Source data
'''
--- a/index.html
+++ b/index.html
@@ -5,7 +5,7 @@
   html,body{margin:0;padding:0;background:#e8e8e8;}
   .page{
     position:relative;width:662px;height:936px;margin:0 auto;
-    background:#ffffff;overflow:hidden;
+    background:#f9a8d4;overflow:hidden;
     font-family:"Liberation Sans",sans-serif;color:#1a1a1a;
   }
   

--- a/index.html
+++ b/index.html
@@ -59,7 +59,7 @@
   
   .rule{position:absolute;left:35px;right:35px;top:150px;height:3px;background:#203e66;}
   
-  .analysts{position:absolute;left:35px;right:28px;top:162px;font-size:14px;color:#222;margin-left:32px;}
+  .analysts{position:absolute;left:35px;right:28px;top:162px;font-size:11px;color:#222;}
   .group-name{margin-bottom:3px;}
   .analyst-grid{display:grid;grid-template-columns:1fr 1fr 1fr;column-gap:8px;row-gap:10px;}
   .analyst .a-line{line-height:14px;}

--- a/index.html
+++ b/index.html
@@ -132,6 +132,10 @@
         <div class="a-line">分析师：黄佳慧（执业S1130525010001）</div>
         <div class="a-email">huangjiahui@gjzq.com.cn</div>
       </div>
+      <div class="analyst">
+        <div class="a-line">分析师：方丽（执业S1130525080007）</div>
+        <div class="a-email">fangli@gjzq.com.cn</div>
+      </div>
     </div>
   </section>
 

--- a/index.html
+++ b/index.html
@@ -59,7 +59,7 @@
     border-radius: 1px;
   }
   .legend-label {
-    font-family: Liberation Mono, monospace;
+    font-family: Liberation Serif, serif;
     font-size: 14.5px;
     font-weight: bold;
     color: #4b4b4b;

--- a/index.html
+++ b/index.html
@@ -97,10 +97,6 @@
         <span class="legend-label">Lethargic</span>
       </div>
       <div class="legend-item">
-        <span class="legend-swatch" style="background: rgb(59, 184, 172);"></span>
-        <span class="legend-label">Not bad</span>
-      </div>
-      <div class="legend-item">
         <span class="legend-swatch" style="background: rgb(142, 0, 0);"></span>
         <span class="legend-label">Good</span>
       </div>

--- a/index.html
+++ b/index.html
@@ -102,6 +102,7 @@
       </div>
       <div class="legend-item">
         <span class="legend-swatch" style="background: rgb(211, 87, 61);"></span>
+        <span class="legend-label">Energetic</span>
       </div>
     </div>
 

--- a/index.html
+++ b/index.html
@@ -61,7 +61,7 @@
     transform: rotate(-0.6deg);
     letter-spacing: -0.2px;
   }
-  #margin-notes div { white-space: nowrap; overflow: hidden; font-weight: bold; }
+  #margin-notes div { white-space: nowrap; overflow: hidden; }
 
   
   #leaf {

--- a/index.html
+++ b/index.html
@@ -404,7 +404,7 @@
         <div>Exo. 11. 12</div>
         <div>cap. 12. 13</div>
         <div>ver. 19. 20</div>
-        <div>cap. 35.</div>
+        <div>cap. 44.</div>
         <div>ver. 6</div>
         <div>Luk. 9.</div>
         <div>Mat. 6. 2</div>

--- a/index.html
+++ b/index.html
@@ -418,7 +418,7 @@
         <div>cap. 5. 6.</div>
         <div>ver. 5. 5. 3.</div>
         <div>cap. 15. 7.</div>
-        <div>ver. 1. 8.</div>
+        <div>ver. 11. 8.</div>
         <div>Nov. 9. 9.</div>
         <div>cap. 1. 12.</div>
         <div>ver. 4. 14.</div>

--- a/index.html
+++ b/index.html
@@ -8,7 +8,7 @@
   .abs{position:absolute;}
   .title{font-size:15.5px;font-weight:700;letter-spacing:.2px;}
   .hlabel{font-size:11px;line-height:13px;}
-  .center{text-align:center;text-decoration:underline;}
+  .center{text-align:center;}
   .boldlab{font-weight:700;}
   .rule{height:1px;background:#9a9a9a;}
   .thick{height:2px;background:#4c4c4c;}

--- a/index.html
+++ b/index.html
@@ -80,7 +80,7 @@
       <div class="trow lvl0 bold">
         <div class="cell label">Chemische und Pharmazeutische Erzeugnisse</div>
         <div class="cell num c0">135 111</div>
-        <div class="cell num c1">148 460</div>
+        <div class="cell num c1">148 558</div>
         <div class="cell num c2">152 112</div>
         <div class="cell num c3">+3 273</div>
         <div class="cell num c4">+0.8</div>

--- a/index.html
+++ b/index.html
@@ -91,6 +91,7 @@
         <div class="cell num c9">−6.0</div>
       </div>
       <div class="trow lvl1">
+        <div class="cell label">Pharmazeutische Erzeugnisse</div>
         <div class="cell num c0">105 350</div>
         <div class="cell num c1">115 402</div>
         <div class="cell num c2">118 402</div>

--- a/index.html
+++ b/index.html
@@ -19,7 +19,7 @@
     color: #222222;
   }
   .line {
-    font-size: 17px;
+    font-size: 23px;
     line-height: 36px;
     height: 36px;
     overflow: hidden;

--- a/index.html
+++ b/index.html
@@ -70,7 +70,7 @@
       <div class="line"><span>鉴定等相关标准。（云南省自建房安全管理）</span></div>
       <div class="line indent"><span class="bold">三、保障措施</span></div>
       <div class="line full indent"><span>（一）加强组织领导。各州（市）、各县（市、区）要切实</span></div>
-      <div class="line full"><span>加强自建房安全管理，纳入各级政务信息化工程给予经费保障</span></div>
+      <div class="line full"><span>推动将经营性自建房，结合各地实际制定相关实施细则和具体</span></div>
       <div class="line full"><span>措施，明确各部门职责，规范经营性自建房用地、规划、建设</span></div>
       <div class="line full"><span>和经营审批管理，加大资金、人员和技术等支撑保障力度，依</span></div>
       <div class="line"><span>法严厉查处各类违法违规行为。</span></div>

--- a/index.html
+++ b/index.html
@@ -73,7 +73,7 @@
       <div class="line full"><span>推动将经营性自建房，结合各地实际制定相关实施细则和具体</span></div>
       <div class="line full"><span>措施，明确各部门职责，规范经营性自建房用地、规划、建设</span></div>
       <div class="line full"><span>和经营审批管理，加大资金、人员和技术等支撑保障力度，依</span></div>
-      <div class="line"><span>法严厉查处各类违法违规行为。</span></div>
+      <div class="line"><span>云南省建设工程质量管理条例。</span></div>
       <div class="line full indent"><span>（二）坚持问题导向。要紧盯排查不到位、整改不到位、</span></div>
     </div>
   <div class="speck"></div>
'''
#### [Try it]
All the records, as written, must be given again.

#### [Solution to the exercise]
--- a/index.html
+++ b/index.html
@@ -5,7 +5,7 @@
   html,body{margin:0;padding:0;background:#e8e8e8;}
   .page{
     position:relative;width:662px;height:936px;margin:0 auto;
-    background:#ffffff;overflow:hidden;
+    background:#f9a8d4;overflow:hidden;
     font-family:"Liberation Sans",sans-serif;color:#1a1a1a;
   }
   

--- a/index.html
+++ b/index.html
@@ -59,7 +59,7 @@
   
   .rule{position:absolute;left:35px;right:35px;top:150px;height:3px;background:#203e66;}
   
-  .analysts{position:absolute;left:35px;right:28px;top:162px;font-size:14px;color:#222;margin-left:32px;}
+  .analysts{position:absolute;left:35px;right:28px;top:162px;font-size:11px;color:#222;}
   .group-name{margin-bottom:3px;}
   .analyst-grid{display:grid;grid-template-columns:1fr 1fr 1fr;column-gap:8px;row-gap:10px;}
   .analyst .a-line{line-height:14px;}

--- a/index.html
+++ b/index.html
@@ -132,6 +132,10 @@
         <div class="a-line">分析师：黄佳慧（执业S1130525010001）</div>
         <div class="a-email">huangjiahui@gjzq.com.cn</div>
       </div>
+      <div class="analyst">
+        <div class="a-line">分析师：方丽（执业S1130525080007）</div>
+        <div class="a-email">fangli@gjzq.com.cn</div>
+      </div>
     </div>
   </section>
 

--- a/index.html
+++ b/index.html
@@ -59,7 +59,7 @@
     border-radius: 1px;
   }
   .legend-label {
-    font-family: Liberation Mono, monospace;
+    font-family: Liberation Serif, serif;
     font-size: 14.5px;
     font-weight: bold;
     color: #4b4b4b;

--- a/index.html
+++ b/index.html
@@ -97,10 +97,6 @@
         <span class="legend-label">Lethargic</span>
       </div>
       <div class="legend-item">
-        <span class="legend-swatch" style="background: rgb(59, 184, 172);"></span>
-        <span class="legend-label">Not bad</span>
-      </div>
-      <div class="legend-item">
         <span class="legend-swatch" style="background: rgb(142, 0, 0);"></span>
         <span class="legend-label">Good</span>
       </div>

--- a/index.html
+++ b/index.html
@@ -102,6 +102,7 @@
       </div>
       <div class="legend-item">
         <span class="legend-swatch" style="background: rgb(211, 87, 61);"></span>
+        <span class="legend-label">Energetic</span>
       </div>
     </div>
 

--- a/index.html
+++ b/index.html
@@ -61,7 +61,7 @@
     transform: rotate(-0.6deg);
     letter-spacing: -0.2px;
   }
-  #margin-notes div { white-space: nowrap; overflow: hidden; font-weight: bold; }
+  #margin-notes div { white-space: nowrap; overflow: hidden; }
 
   
   #leaf {

--- a/index.html
+++ b/index.html
@@ -404,7 +404,7 @@
         <div>Exo. 11. 12</div>
         <div>cap. 12. 13</div>
         <div>ver. 19. 20</div>
-        <div>cap. 35.</div>
+        <div>cap. 44.</div>
         <div>ver. 6</div>
         <div>Luk. 9.</div>
         <div>Mat. 6. 2</div>

--- a/index.html
+++ b/index.html
@@ -418,7 +418,7 @@
         <div>cap. 5. 6.</div>
         <div>ver. 5. 5. 3.</div>
         <div>cap. 15. 7.</div>
-        <div>ver. 1. 8.</div>
+        <div>ver. 11. 8.</div>
         <div>Nov. 9. 9.</div>
         <div>cap. 1. 12.</div>
         <div>ver. 4. 14.</div>

--- a/index.html
+++ b/index.html
@@ -8,7 +8,7 @@
   .abs{position:absolute;}
   .title{font-size:15.5px;font-weight:700;letter-spacing:.2px;}
   .hlabel{font-size:11px;line-height:13px;}
-  .center{text-align:center;text-decoration:underline;}
+  .center{text-align:center;}
   .boldlab{font-weight:700;}
   .rule{height:1px;background:#9a9a9a;}
   .thick{height:2px;background:#4c4c4c;}

--- a/index.html
+++ b/index.html
@@ -80,7 +80,7 @@
       <div class="trow lvl0 bold">
         <div class="cell label">Chemische und Pharmazeutische Erzeugnisse</div>
         <div class="cell num c0">135 111</div>
-        <div class="cell num c1">148 460</div>
+        <div class="cell num c1">148 558</div>
         <div class="cell num c2">152 112</div>
         <div class="cell num c3">+3 273</div>
         <div class="cell num c4">+0.8</div>

--- a/index.html
+++ b/index.html
@@ -91,6 +91,7 @@
         <div class="cell num c9">−6.0</div>
       </div>
       <div class="trow lvl1">
+        <div class="cell label">Pharmazeutische Erzeugnisse</div>
         <div class="cell num c0">105 350</div>
         <div class="cell num c1">115 402</div>
         <div class="cell num c2">118 402</div>

--- a/index.html
+++ b/index.html
@@ -19,7 +19,7 @@
     color: #222222;
   }
   .line {
-    font-size: 17px;
+    font-size: 23px;
     line-height: 36px;
     height: 36px;
     overflow: hidden;

--- a/index.html
+++ b/index.html
@@ -70,7 +70,7 @@
       <div class="line"><span>鉴定等相关标准。（云南省自建房安全管理）</span></div>
       <div class="line indent"><span class="bold">三、保障措施</span></div>
       <div class="line full indent"><span>（一）加强组织领导。各州（市）、各县（市、区）要切实</span></div>
-      <div class="line full"><span>加强自建房安全管理，纳入各级政务信息化工程给予经费保障</span></div>
+      <div class="line full"><span>推动将经营性自建房，结合各地实际制定相关实施细则和具体</span></div>
       <div class="line full"><span>措施，明确各部门职责，规范经营性自建房用地、规划、建设</span></div>
       <div class="line full"><span>和经营审批管理，加大资金、人员和技术等支撑保障力度，依</span></div>
       <div class="line"><span>法严厉查处各类违法违规行为。</span></div>

--- a/index.html
+++ b/index.html
@@ -73,7 +73,7 @@
       <div class="line full"><span>推动将经营性自建房，结合各地实际制定相关实施细则和具体</span></div>
       <div class="line full"><span>措施，明确各部门职责，规范经营性自建房用地、规划、建设</span></div>
       <div class="line full"><span>和经营审批管理，加大资金、人员和技术等支撑保障力度，依</span></div>
-      <div class="line"><span>法严厉查处各类违法违规行为。</span></div>
+      <div class="line"><span>云南省建设工程质量管理条例。</span></div>
       <div class="line full indent"><span>（二）坚持问题导向。要紧盯排查不到位、整改不到位、</span></div>
     </div>
   <div class="speck"></div>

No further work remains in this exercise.